Sunday, October 08, 2006

Planning Ahead

There are many recipes which use pre-cooked ingredients. Kedgeree is one, and the following recipe, is another. Worth collecting recipes such as these, then you can plan to cook extra ingredients for one meal to put towards another.
Koulibiac - Russian Fish Pie
The traditional recipes uses fresh salmon, but between you and me it works just as well using canned fish, and - as the other ingredients (all but the parsley) need to be cooked and cooled before assembling - they can just as well be leftovers from yesterday's meal.

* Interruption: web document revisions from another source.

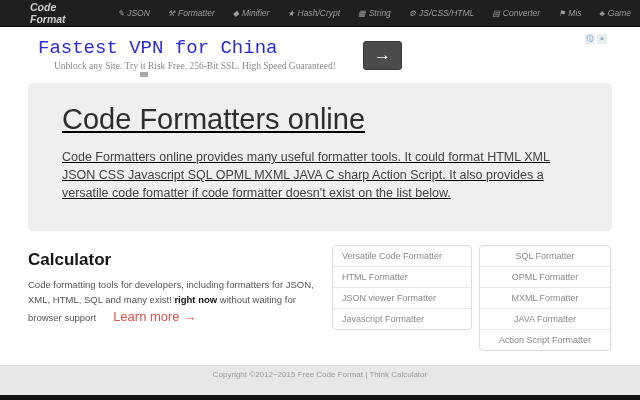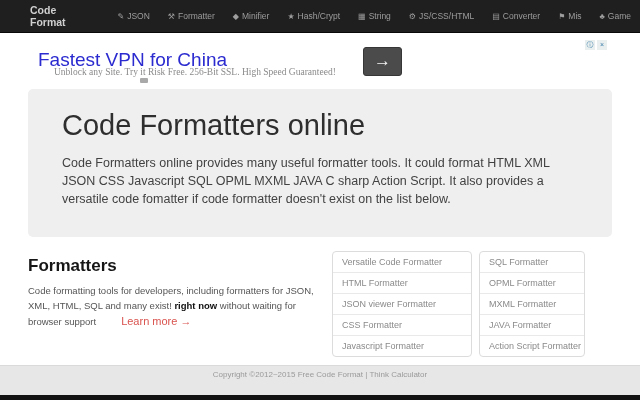--- a/index.html
+++ b/index.html
@@ -15,12 +15,13 @@
 
   
   .navbar {
-    height:33px;
+    height:27px;
     background:#1f1f1f;
     border-bottom:1px solid #090909;
     display:flex;
     align-items:center;
     flex-shrink:0;
+    font-style:italic;
   }
   .brand {
     color:#cfcfcf;

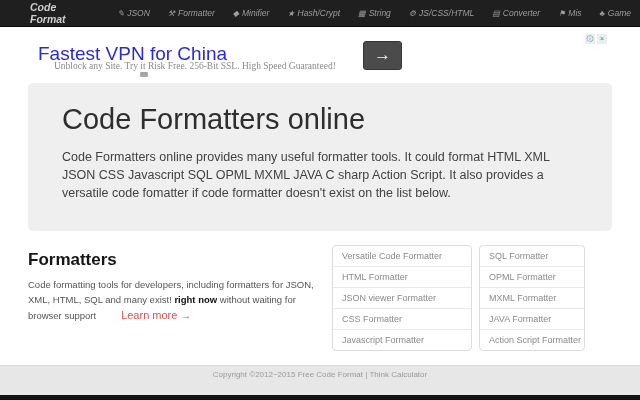--- a/index.html
+++ b/index.html
@@ -54,8 +54,8 @@
   }
   .ad-title {
     position:absolute;
-    left:38px; top:16px;
-    font-family:Liberation Sans, sans-serif;
+    left:38px; top:10px;
+    font-family:Liberation Mono, monospace;
     font-size:19px;
     color:#2b2bd0;
     cursor:pointer;

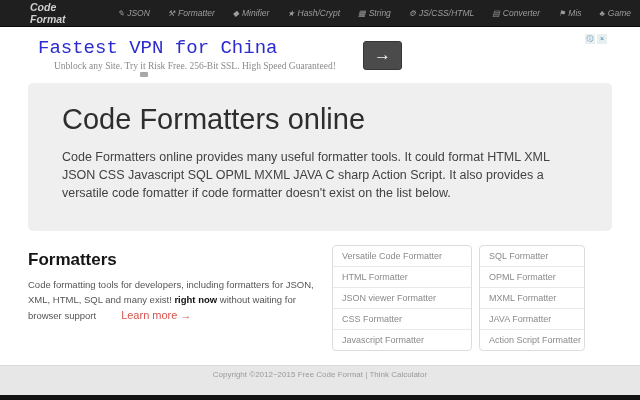--- a/index.html
+++ b/index.html
@@ -112,6 +112,7 @@
     border-radius:5px;
     padding:20px 34px;
     flex-shrink:0;
+    text-decoration:underline;
   }
   .jumbo-title {
     font-size:29px;

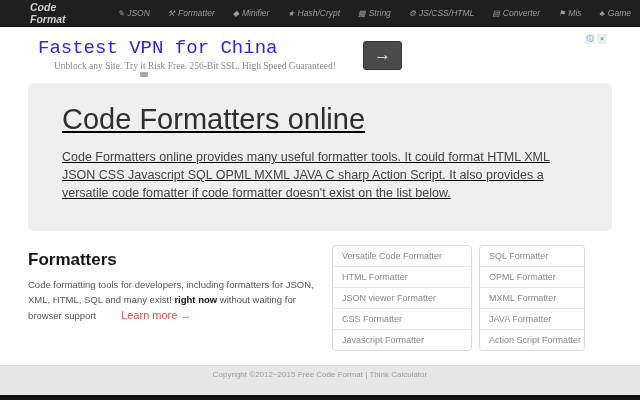--- a/index.html
+++ b/index.html
@@ -259,7 +259,7 @@
 
 <div class="main-section">
   <div class="intro-col">
-    <h2 class="intro-heading">Formatters</h2>
+    <h2 class="intro-heading">Calculator</h2>
     <p class="intro-text"><span>Code formatting tools for developers, including formatters for JSON, XML, HTML, SQL and many exist! </span><span class="intro-bold">right now</span><span> without waiting for browser support</span><a class="learn-more">Learn more →</a></p>
   </div>
 

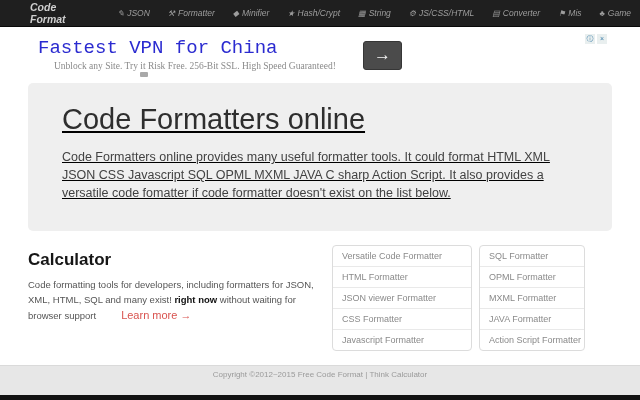--- a/index.html
+++ b/index.html
@@ -164,7 +164,7 @@
     overflow:hidden;
   }
   .list-left  { width:140px; margin-left:2px; }
-  .list-right { width:106px; margin-left:7px; }
+  .list-right { width:132px; margin-left:7px;text-align:center; }
   .list-item {
     display:block;
     padding:5px 9px;

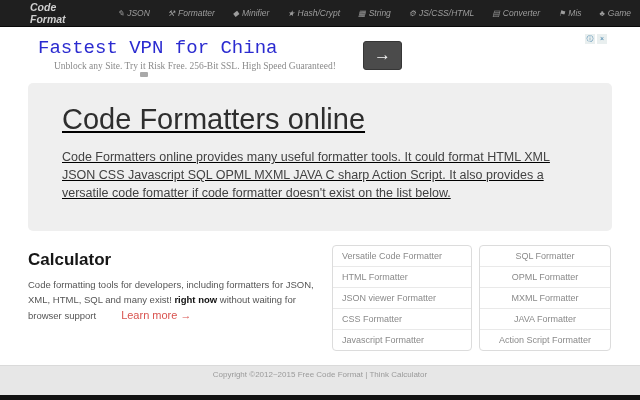--- a/index.html
+++ b/index.html
@@ -152,8 +152,8 @@
     color:#d9534f;
     text-decoration:none;
     cursor:pointer;
-    margin-left:25px;
-    font-size:11px;
+    margin-left:17px;
+    font-size:13px;
   }
 
   .list-group {

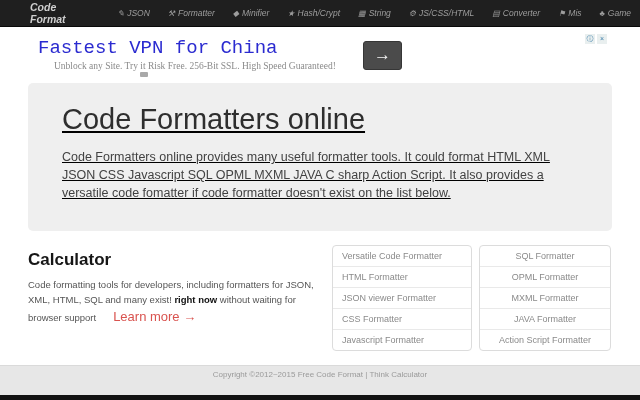--- a/index.html
+++ b/index.html
@@ -267,7 +267,6 @@
     <a class="list-item">Versatile Code Formatter</a>
     <a class="list-item">HTML Formatter</a>
     <a class="list-item">JSON viewer Formatter</a>
-    <a class="list-item">CSS Formatter</a>
     <a class="list-item">Javascript Formatter</a>
   </div>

There are no exact amounts, but allow roughly 2 - 3 oz fish and half-a hard boiled egg per person.
Cooked flaked fish,

onions, carrots, celery, all precooked and chopped
Mushrooms, fresh or raw, chopped,

cold cooked rice
Hard boiled eggs, finely chopped,

fresh parsley, chopped
freshly ground black pepper, melted butter
enough short crush pastry to wrap it all up.
Combine all ingredients except butter and pastry. Roll out half the pastry, place on a baking sheet. Brush pastry with a little butter, pile the filling on top and drizzle over some more butter. Place the remaining pastry on top, seal edges and make a few slits to let out steam. Bake at 180C, 350F, Gas 4 for about 30 mins. until golden. Serve with a mustard sauce and green salad.
Tip Turn this into posh nosh, (I call them Neptune's Pasties), by lining the inside of the top half of a scallop shell (which is deeper than the base) with pastry, put on filling and then cover and seal with pastry. Prick and bake these individual pies in the shells, turning out after about 20 minutes to continue browning the underside which will now have taken the ridged shape of the shell. They look so impressive. The shells, which can be obtained free from places that sell fresh fish, can be washed and used again and again.
Further tip: Hardboiled eggs can be more easily peeled if the eggs are not too fresh. Put eggs into cold water, bring to the boil and boil for no more than eight minutes. Immediately place eggs into cold water, changing water as it warms up. Tap eggs on side of bowl to crack all round, let them rest in more cold water for a bit, then the shells should slide off. If you colour the cold water with food colouring, and soak the cracked eggs in this before peeling, the eggs will take on a marbled appearance, useful for certain dishes but not Koulibiac.